I wonder if anyone has any tips for overhauling a Sturmey Archer 3 speed AW hub? 

I have read this document and this one, too.

I feel reasonably confident (!) to do this myself, yet any tips or advice would be most welcome. 

Many thanks, casper


----------



## rogerzilla (4 Oct 2009)

Lots. Get the proper ball ring spanner. Get new pawl springs. Don't use any grease on re-assembly, or if you do use it on the labyrinth seals, use soap-based grease and not polyurea (Park) which dissolves in oil. Use sealant between the inner (press-fit) ball ring dust cover and the ball ring, and on the ball ring threads. It reduces oil seepage a lot. 

To get the dust caps out of the LH ball cup and the driver, place a tyre lever as if you're going to prise them out, but don't - this bends them. Hold the tyre lever like that and then strike it with a punch from the inside. This will knock out the dust cap without damage.


----------



## Fab Foodie (4 Oct 2009)

casper-d said:


> Hello!
> 
> I wonder if anyone has any tips for overhauling a Sturmey Archer 3 speed AW hub?
> 
> ...



I was gonna suggest speaking with rogerzilla over at yacf... but it seems he's omnipotent (I think that's the right word) and beaten me to it!


----------



## casper-d (4 Oct 2009)

Roger, thank you very much indeed for your invaluable advice.
Most appreciated. I will let you know how I get on.


----------



## casper-d (16 Sep 2011)

Roger,

I said I would let you know how I got on - sincere apologies for the long delay!

The hub is still in my living room cabinet, but the bike it came from is now on the road. 

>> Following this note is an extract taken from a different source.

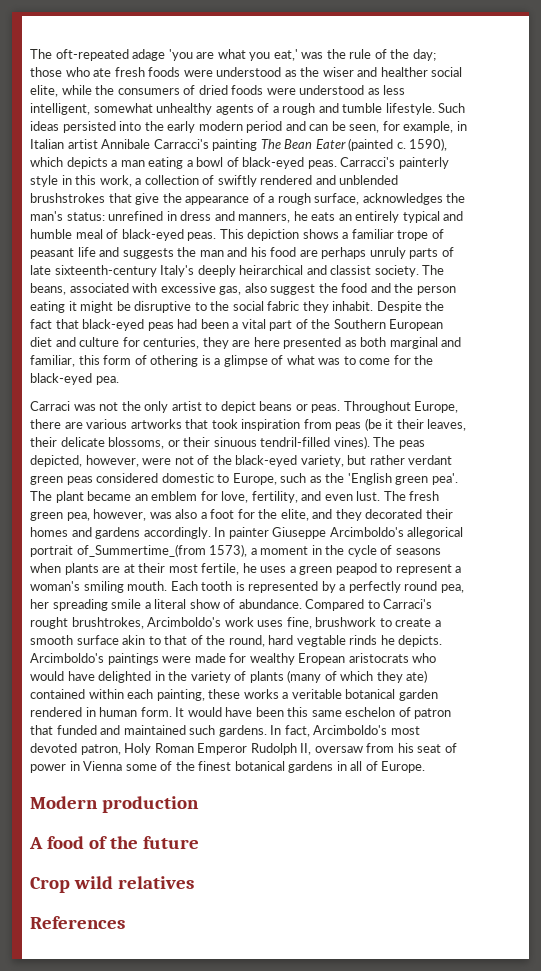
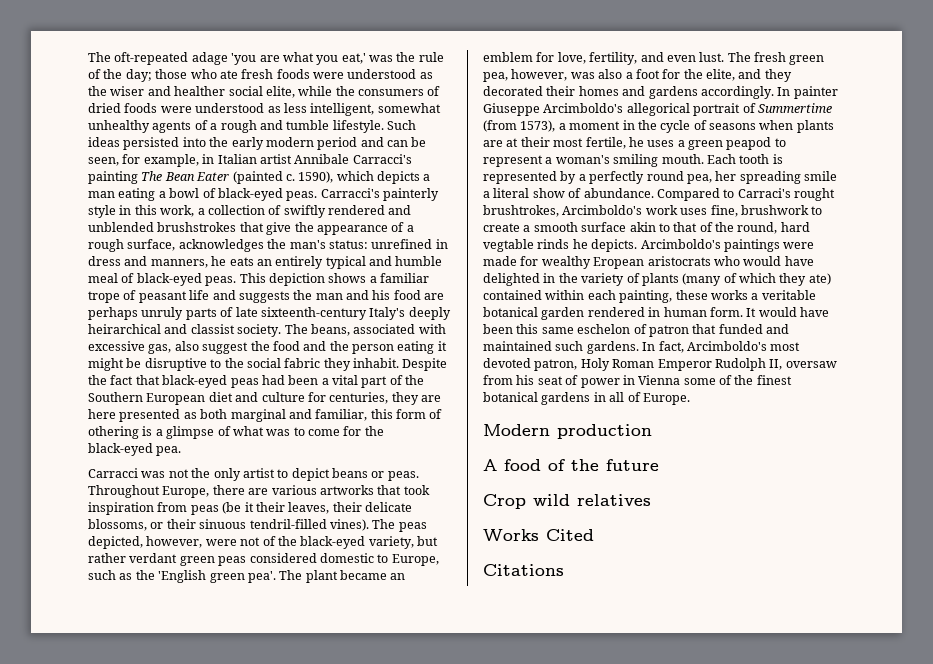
[30,401,70,411] Carraci -> [88,468,138,478] Carracci
[76,544,206,557] of_Summertime_(from -> [742,103,832,113] [483,120,517,132] of Summertime (from
[30,916,125,929] References -> [483,529,594,541] [483,564,564,576] Works Cited // Citations

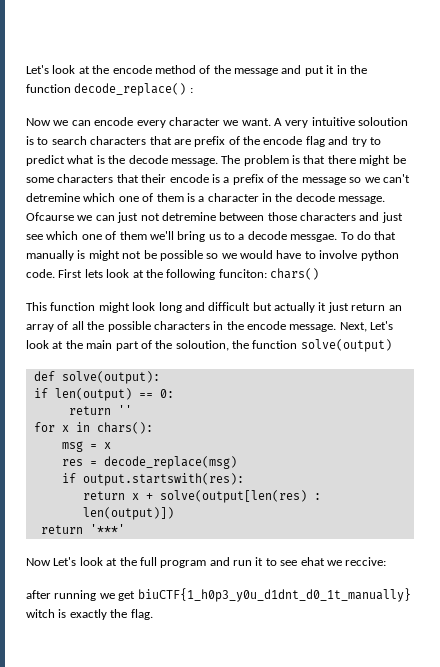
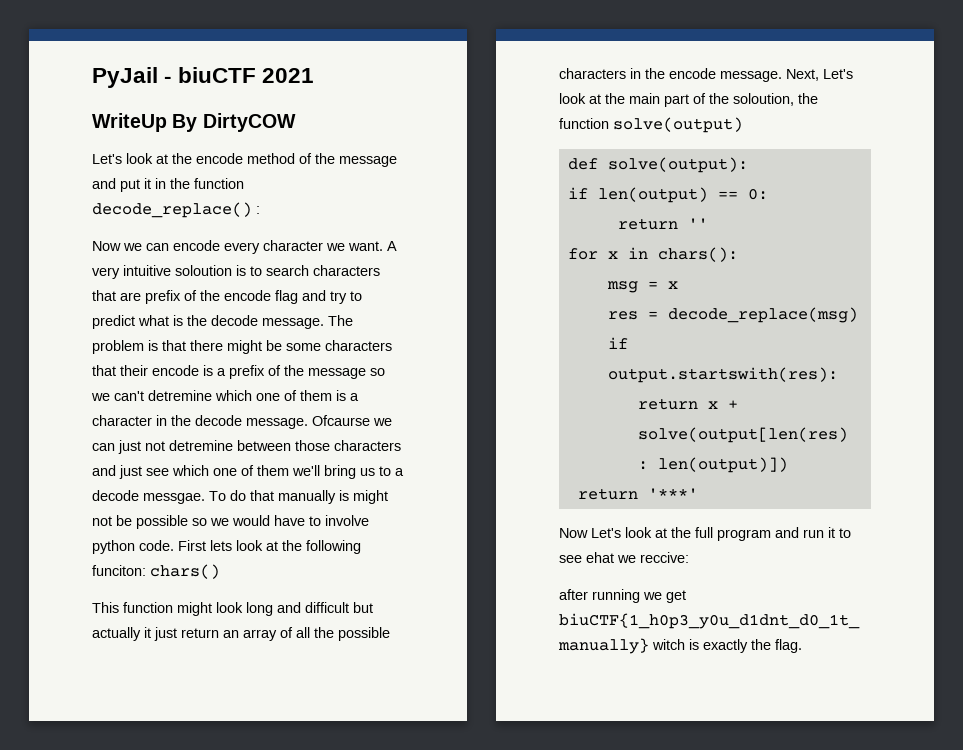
(26, 69) none -> [92,67,315,88] [92,113,296,132] PyJail - biuCTF 2021 // WriteUp By DirtyCOW //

One day I will probably overhaul that hub and build a wheel from it; thanks again for your advice which I am sure will eventually come in use.

bw

casper d


----------



## Rohloff_Brompton_Rider (16 Sep 2011)

special tools not needed, a chisel and hammer will undo the the nut holding the internals in. a few sharp hits and it should spin free. sjs cycles sell most (if not all) of the small consumable parts (pawl, spring etc etc). and as already mentioned, thin oil very sparingly, thick oil tens to be too viscous in winter.

hope that helps.


----------